[[ DATA SECTION open ]]

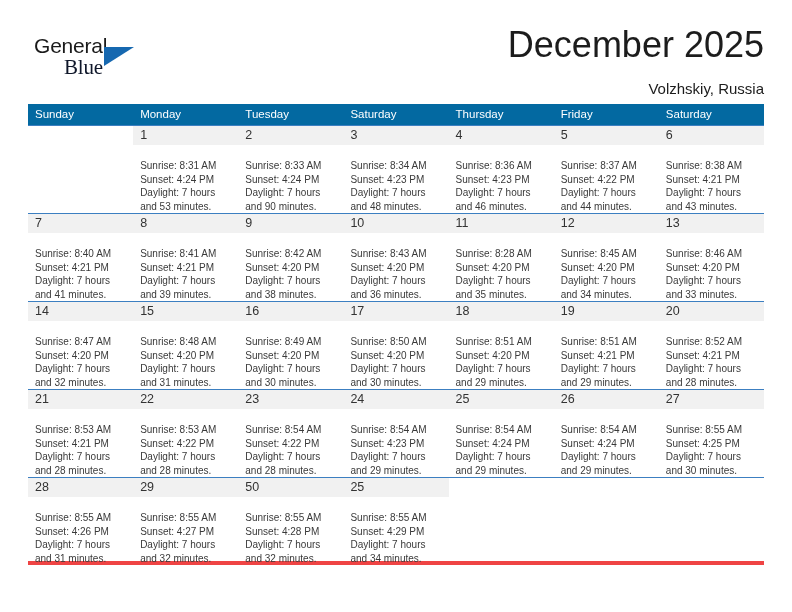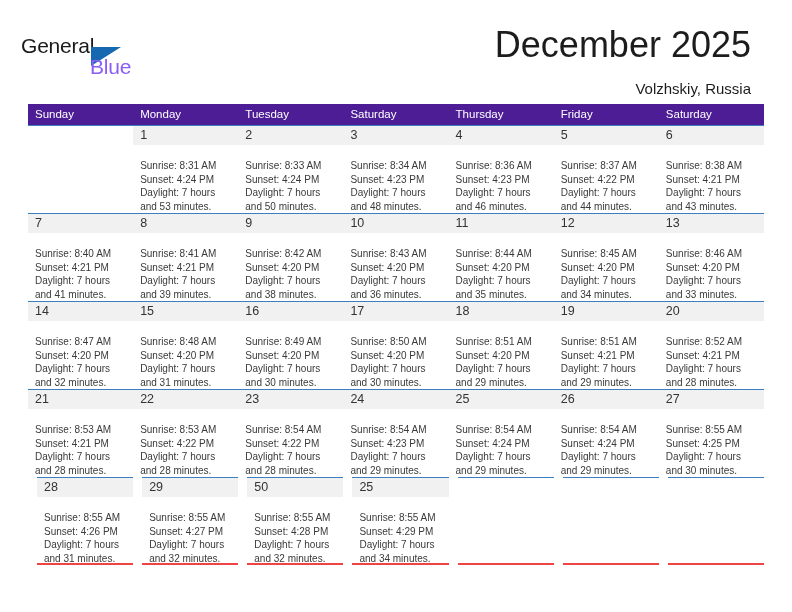--- a/index.html
+++ b/index.html
@@ -18,21 +18,21 @@
   .page {
     position: relative;
     width: 792px;
     height: 612px;
     box-sizing: border-box;
   }
 
   
   .header {
     position: absolute;
-    left: 15px;
+    left: 28px;
     top: 28px;
     width: 736px;
     height: 68px;
   }
   .logo {
     position: absolute;
     left: 6px;
     top: 6px;
     width: 120px;
     height: 52px;
@@ -45,23 +45,22 @@
     letter-spacing: -0.2px;
     color: #1a1a1a;
     font-family: "Liberation Sans", sans-serif;
   }
   .logo-blue {
     position: absolute;
     left: 30px;
     top: 21px;
     font-size: 21px;
     letter-spacing: -0.2px;
-    color: #8b5cf6;
-    font-family: Liberation Sans, sans-serif;
-    margin-left: 39px;
+    color: #0f172a;
+    font-family: Liberation Serif, serif;
   }
   .logo-tri {
     position: absolute;
     left: 70px;
     top: 13px;
     width: 0;
     height: 0;
     border-left: 30px solid #1668b0;
     border-bottom: 19px solid transparent;
   }
@@ -91,21 +90,21 @@
   
   .cal {
     position: absolute;
     left: 28px;
     top: 104px;
     width: 736px;
     border-collapse: collapse;
     table-layout: fixed;
   }
   .cal th {
-    background: #4c1d95;
+    background: #0369a1;
     color: #ffffff;
     font-size: 11.5px;
     font-weight: normal;
     text-align: left;
     padding: 4px 0 5px 7px;
     height: 12px;
     border: none;
   }
   .cal td {
     vertical-align: top;
@@ -139,22 +138,21 @@
   .lines {
     padding: 14px 5px 0 7px;
     font-size: 10px;
     line-height: 13.6px;
     color: #3a3a3a;
   }
   .lines div {
     white-space: nowrap;
   }
   tr.week:last-child .daycell {
-    border-bottom: 2px solid #ef4444;
-    margin-left: 9px;
+    border-bottom: 4px solid #ef4444;
   }
 </style>
 </head>
 <body>
 
 <div class="page">
 
   <div class="header">
 
     <div class="logo">
@@ -200,21 +198,21 @@
               </div>
             </div>
           </td>
           <td>
             <div class="daycell">
               <div class="numband">2</div>
               <div class="lines">
                 <div>Sunrise: 8:33 AM</div>
                 <div>Sunset: 4:24 PM</div>
                 <div>Daylight: 7 hours</div>
-                <div>and 50 minutes.</div>
+                <div>and 90 minutes.</div>
               </div>
             </div>
           </td>
           <td>
             <div class="daycell">
               <div class="numband">3</div>
               <div class="lines">
                 <div>Sunrise: 8:34 AM</div>
                 <div>Sunset: 4:23 PM</div>
                 <div>Daylight: 7 hours</div>
@@ -298,21 +296,21 @@
                 <div>Sunset: 4:20 PM</div>
                 <div>Daylight: 7 hours</div>
                 <div>and 36 minutes.</div>
               </div>
             </div>
           </td>
           <td>
             <div class="daycell">
               <div class="numband">11</div>
               <div class="lines">
-                <div>Sunrise: 8:44 AM</div>
+                <div>Sunrise: 8:28 AM</div>
                 <div>Sunset: 4:20 PM</div>
                 <div>Daylight: 7 hours</div>
                 <div>and 35 minutes.</div>
               </div>
             </div>
           </td>
           <td>
             <div class="daycell">
               <div class="numband">12</div>
               <div class="lines">

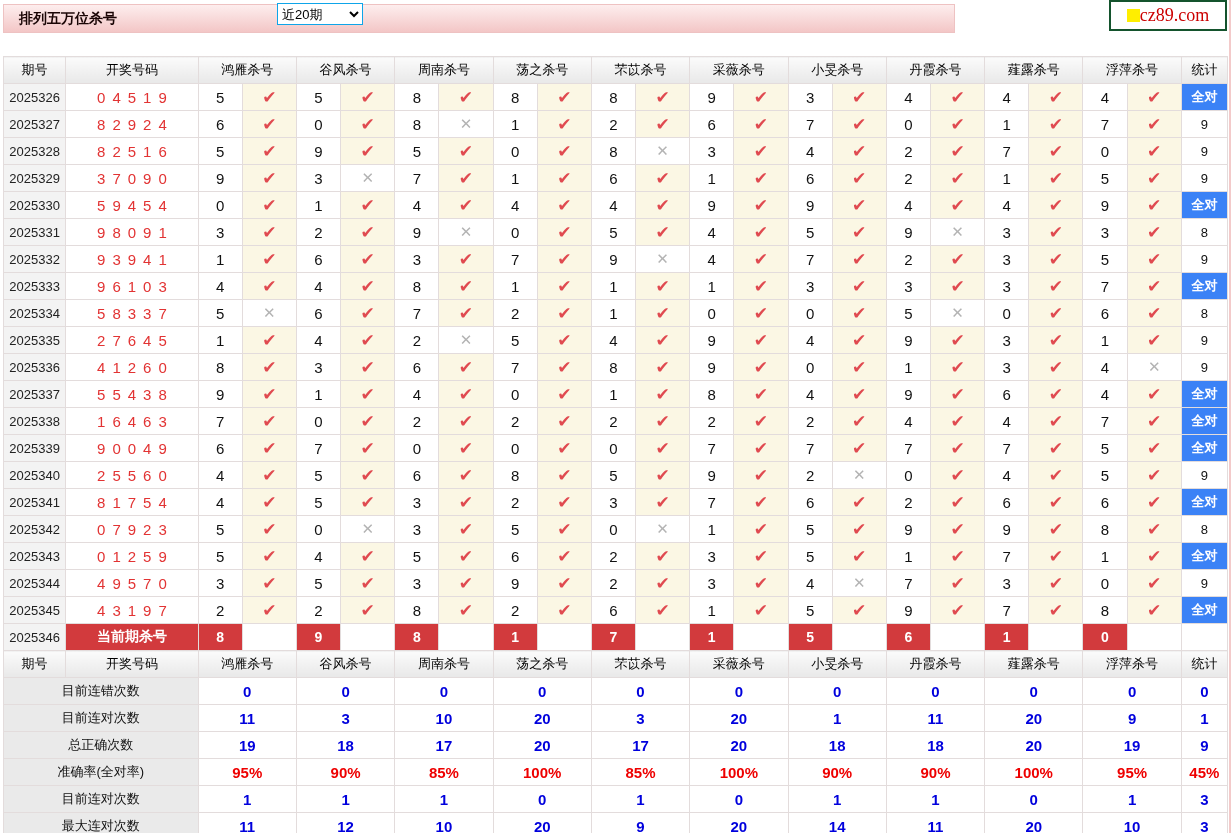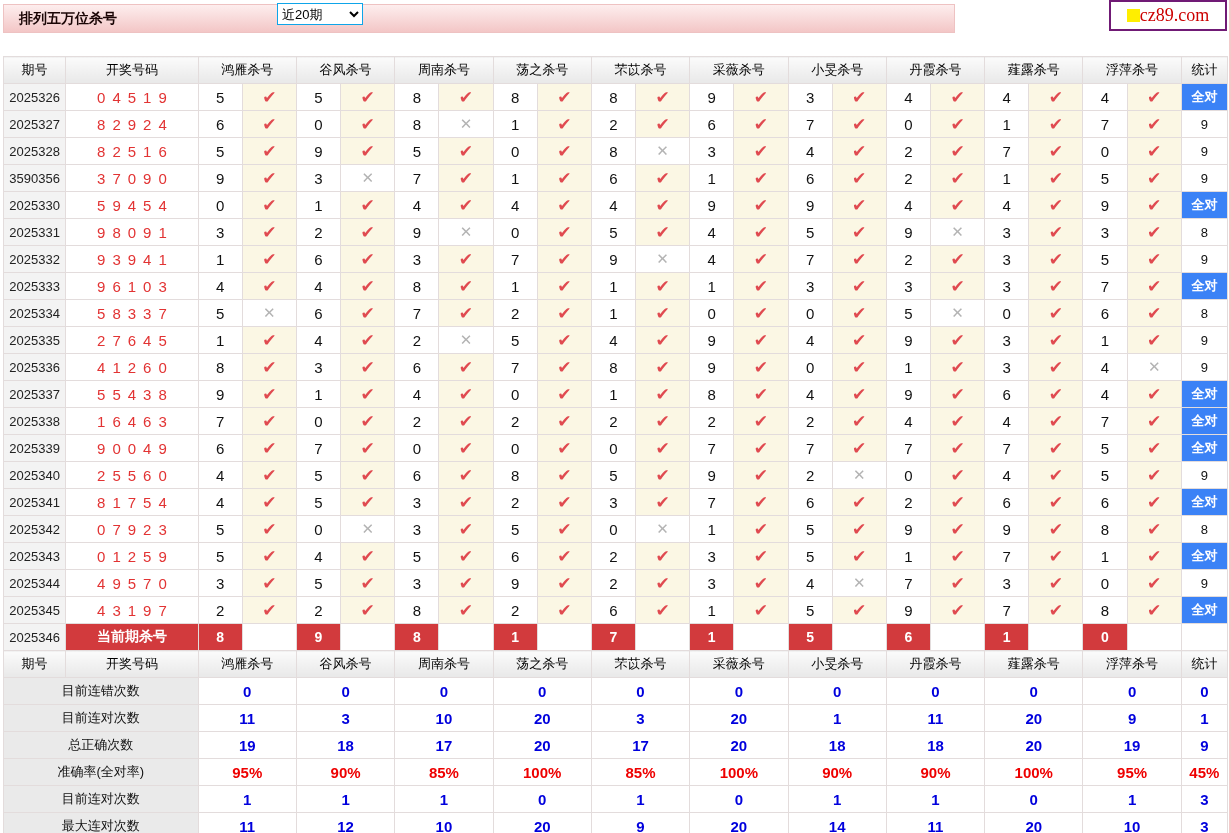--- a/index.html
+++ b/index.html
@@ -6,21 +6,21 @@
   body { margin:0; background:#fff; font-family:"Liberation Sans","DejaVu Sans",sans-serif; }
   .page { position:relative; width:1231px; height:833px; background:#fff; overflow:hidden;
           border-right:2px solid #f3caca; }
   .titlebar { position:absolute; left:3px; top:4px; width:952px; height:29px;
               background:linear-gradient(#fdeeee,#f3c6c6); border:1px solid #eec2c2;
               display:flex; align-items:center; }
   .title { margin-left:15px; font-size:14px; font-weight:bold; color:#1a0505; }
   .period-select { position:absolute; left:277px; top:3px; width:86px; height:22px;
                    font-size:13px; font-family:inherit; background:#fff; border:1px solid #0ea5e9; }
   .logo { position:absolute; top:0; right:2px; width:118px; height:31px; background:#fff;
-          border:2px solid #701a75; display:flex; align-items:center; justify-content:center;
+          border:2px solid #14532d; display:flex; align-items:center; justify-content:center;
           gap:0; text-decoration:none; }
   .logo-sq { width:13px; height:13px; background:#ffee00; display:inline-block; }
   .logo-text { color:#c00; font-family:"Liberation Serif","DejaVu Serif",serif; font-size:18px; }
   table.kill-table { position:absolute; left:3px; top:56px; width:1225px;
                      border-collapse:collapse; table-layout:fixed; }
   td, th { border:1px solid #e3dcdc; text-align:center; padding:0; height:27px;
            font-size:14px; overflow:hidden; white-space:nowrap; }
   th { background:linear-gradient(#fbfbfb,#e8e8e8); font-weight:normal; font-size:13px; color:#000; }
   .period-cell { background:#f3f3f3; font-size:13px; color:#222; }
   .nums-cell { color:#e23333; font-size:15px; letter-spacing:7px; text-indent:7px; }
@@ -158,21 +158,21 @@
           <td class="mark-ok"><span>✔</span></td>
           <td class="kill-n">2</td>
           <td class="mark-ok"><span>✔</span></td>
           <td class="kill-n">7</td>
           <td class="mark-ok"><span>✔</span></td>
           <td class="kill-n">0</td>
           <td class="mark-ok"><span>✔</span></td>
           <td class="stat-num">9</td>
         </tr>
         <tr class="data-row">
-          <td class="period-cell">3590356</td>
+          <td class="period-cell">2025329</td>
           <td class="nums-cell">37090</td>
           <td class="kill-n">9</td>
           <td class="mark-ok"><span>✔</span></td>
           <td class="kill-n">3</td>
           <td class="mark-x"><span>✕</span></td>
           <td class="kill-n">7</td>
           <td class="mark-ok"><span>✔</span></td>
           <td class="kill-n">1</td>
           <td class="mark-ok"><span>✔</span></td>
           <td class="kill-n">6</td>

[[ DATA SECTION closed ]]

● **WHAT YOU NEED TO DO**
Copy out every line in the entries above that holds "Sunrise".

● **RESPONSE TO THIS EXERCISE**
                 <div>Sunrise: 8:33 AM</div>
                 <div>Sunrise: 8:34 AM</div>
-                <div>Sunrise: 8:44 AM</div>
+                <div>Sunrise: 8:28 AM</div>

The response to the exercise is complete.